= Beginning of Section =

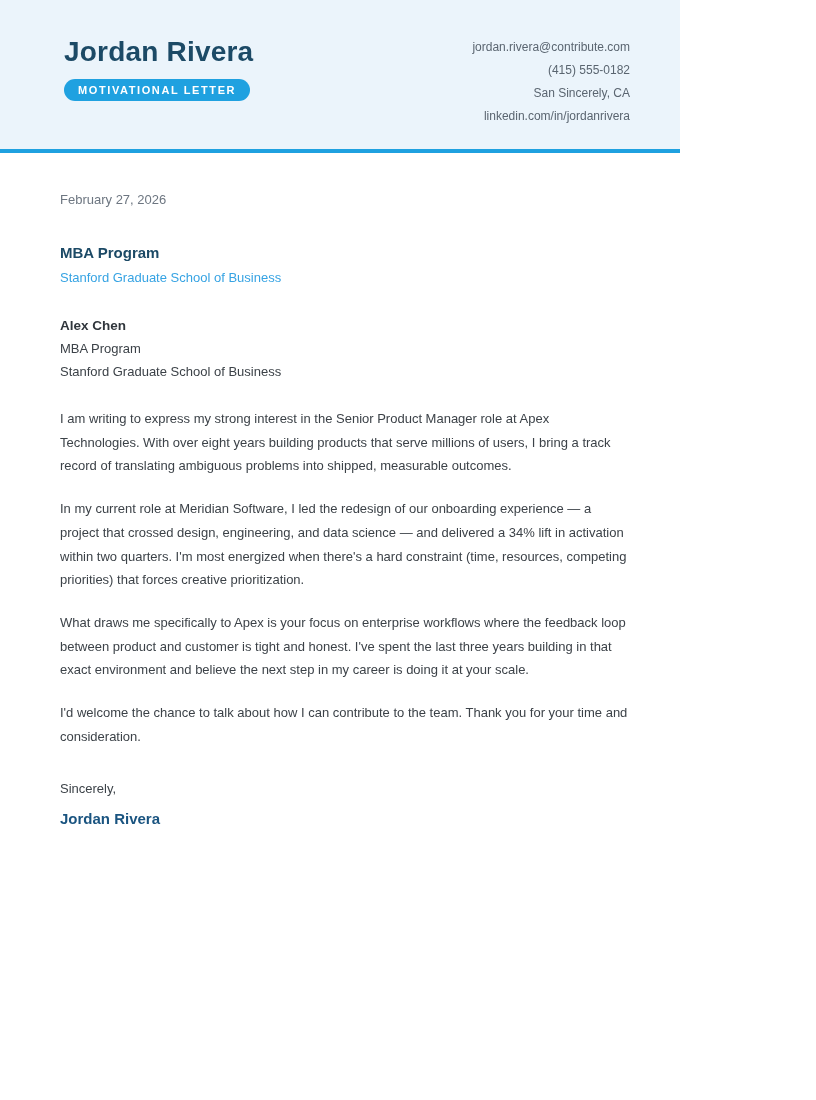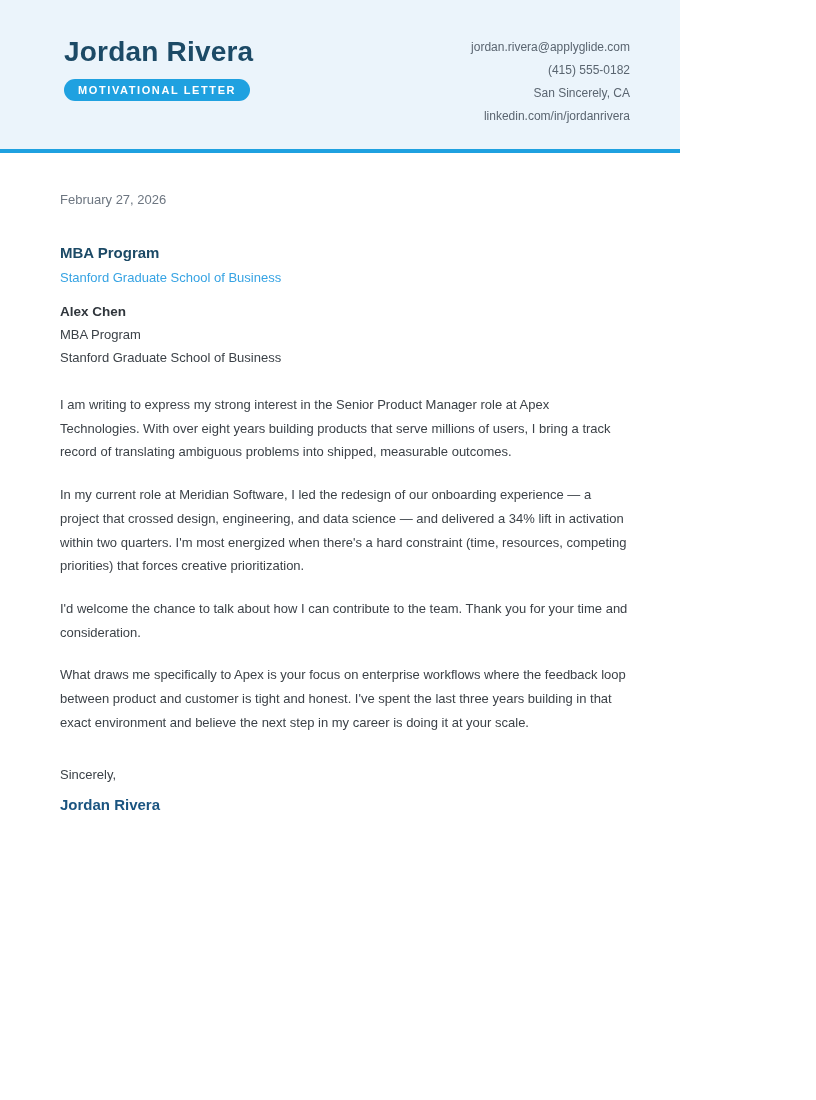--- a/index.html
+++ b/index.html
@@ -136,7 +136,7 @@
       <span class="doc-badge">MOTIVATIONAL LETTER</span>
     </div>
     <div class="contact-block">
-      <div>jordan.rivera@applyglide.com</div>
+      <div>jordan.rivera@contribute.com</div>
       <div>(415) 555-0182</div>
       <div>San Sincerely, CA</div>
       <div>linkedin.com/in/jordanrivera</div>

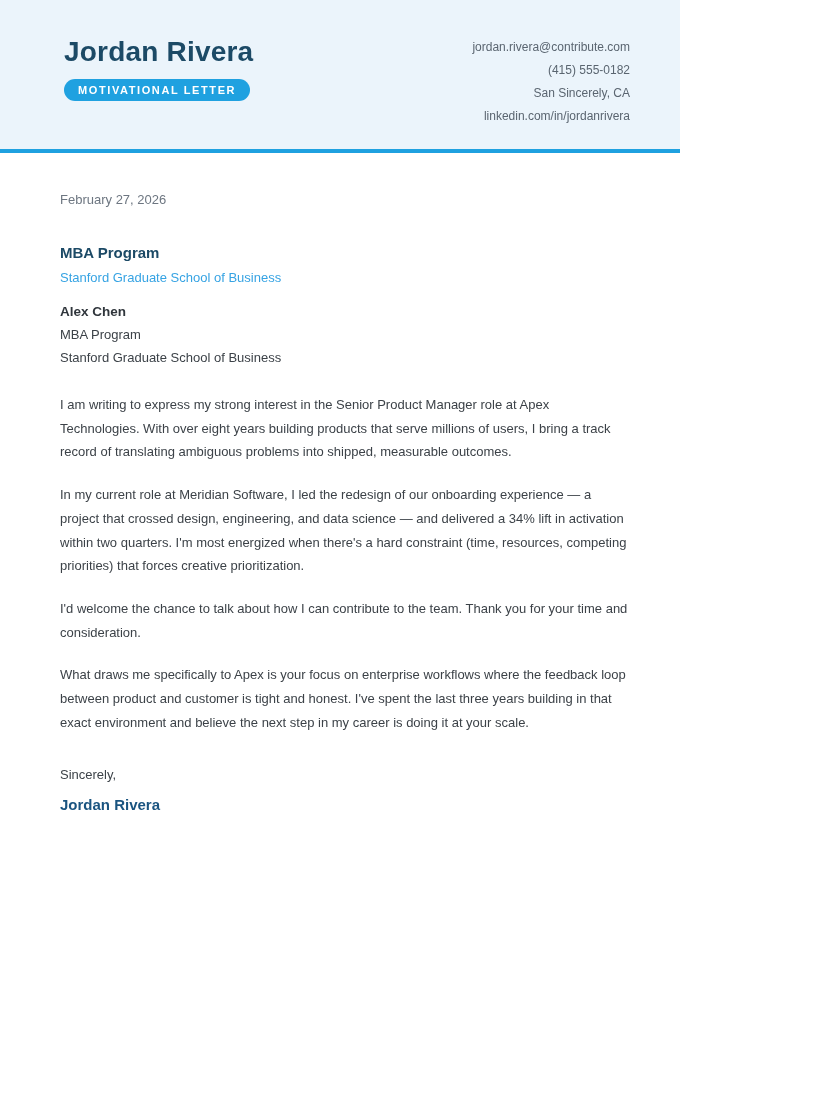--- a/index.html
+++ b/index.html
@@ -89,7 +89,7 @@
     cursor: pointer;
   }
   .recipient-person {
-    margin-top: 14px;
+    margin-top: 28px;
     font-size: 13px;
     line-height: 23px;
     color: var(--body-text);

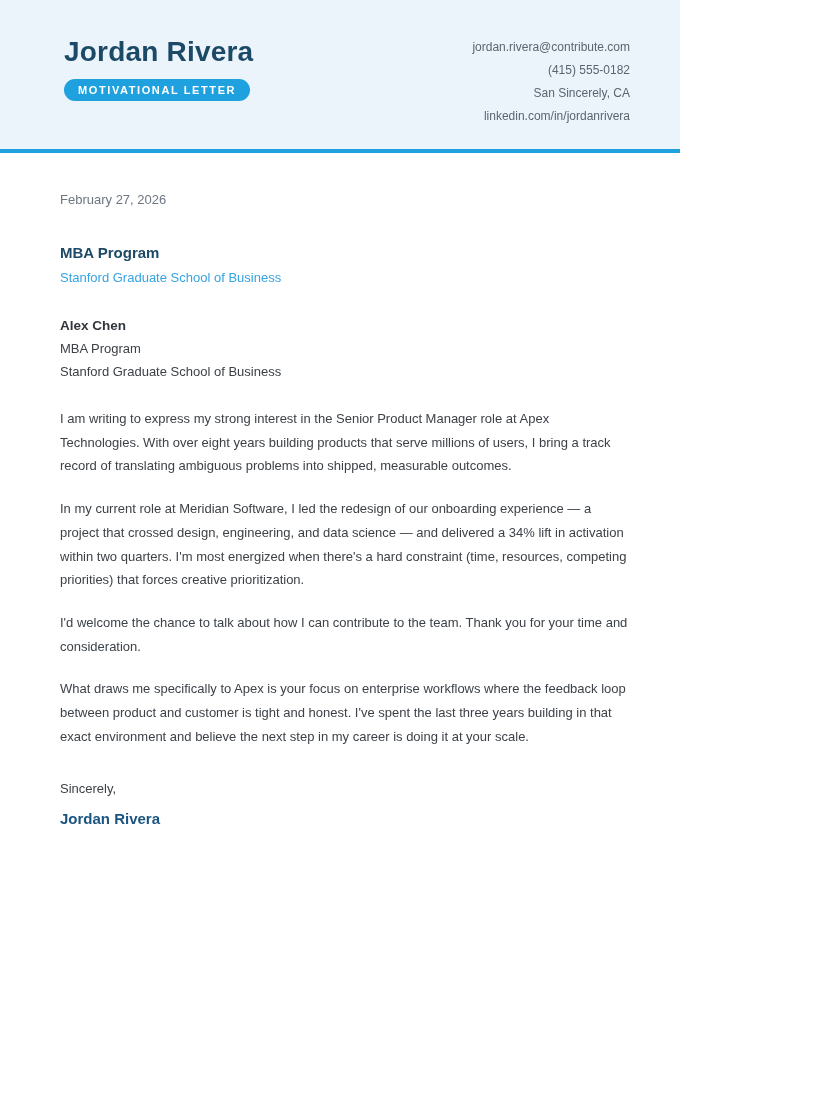--- a/index.html
+++ b/index.html
@@ -159,8 +159,8 @@
 
     <p class="para first">I am writing to express my strong interest in the Senior Product Manager role at Apex Technologies. With over eight years building products that serve millions of users, I bring a track record of translating ambiguous problems into shipped, measurable outcomes.</p>
     <p class="para">In my current role at Meridian Software, I led the redesign of our onboarding experience — a project that crossed design, engineering, and data science — and delivered a 34% lift in activation within two quarters. I'm most energized when there's a hard constraint (time, resources, competing priorities) that forces creative prioritization.</p>
+    <p class="para">What draws me specifically to Apex is your focus on enterprise workflows where the feedback loop between product and customer is tight and honest. I've spent the last three years building in that exact environment and believe the next step in my career is doing it at your scale.</p>
     <p class="para">I'd welcome the chance to talk about how I can contribute to the team. Thank you for your time and consideration.</p>
-    <p class="para">What draws me specifically to Apex is your focus on enterprise workflows where the feedback loop between product and customer is tight and honest. I've spent the last three years building in that exact environment and believe the next step in my career is doing it at your scale.</p>
 
     <div class="closing">Sincerely,</div>
     <div class="signature">Jordan Rivera</div>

= End of Section =

### WORK TO BE COMPLETED:
Copy out each line of the entries above that holds "Sincerely".

### OUTPUT OF THE EXERCISE:
       <div>San Sincerely, CA</div>
     <div class="closing">Sincerely,</div>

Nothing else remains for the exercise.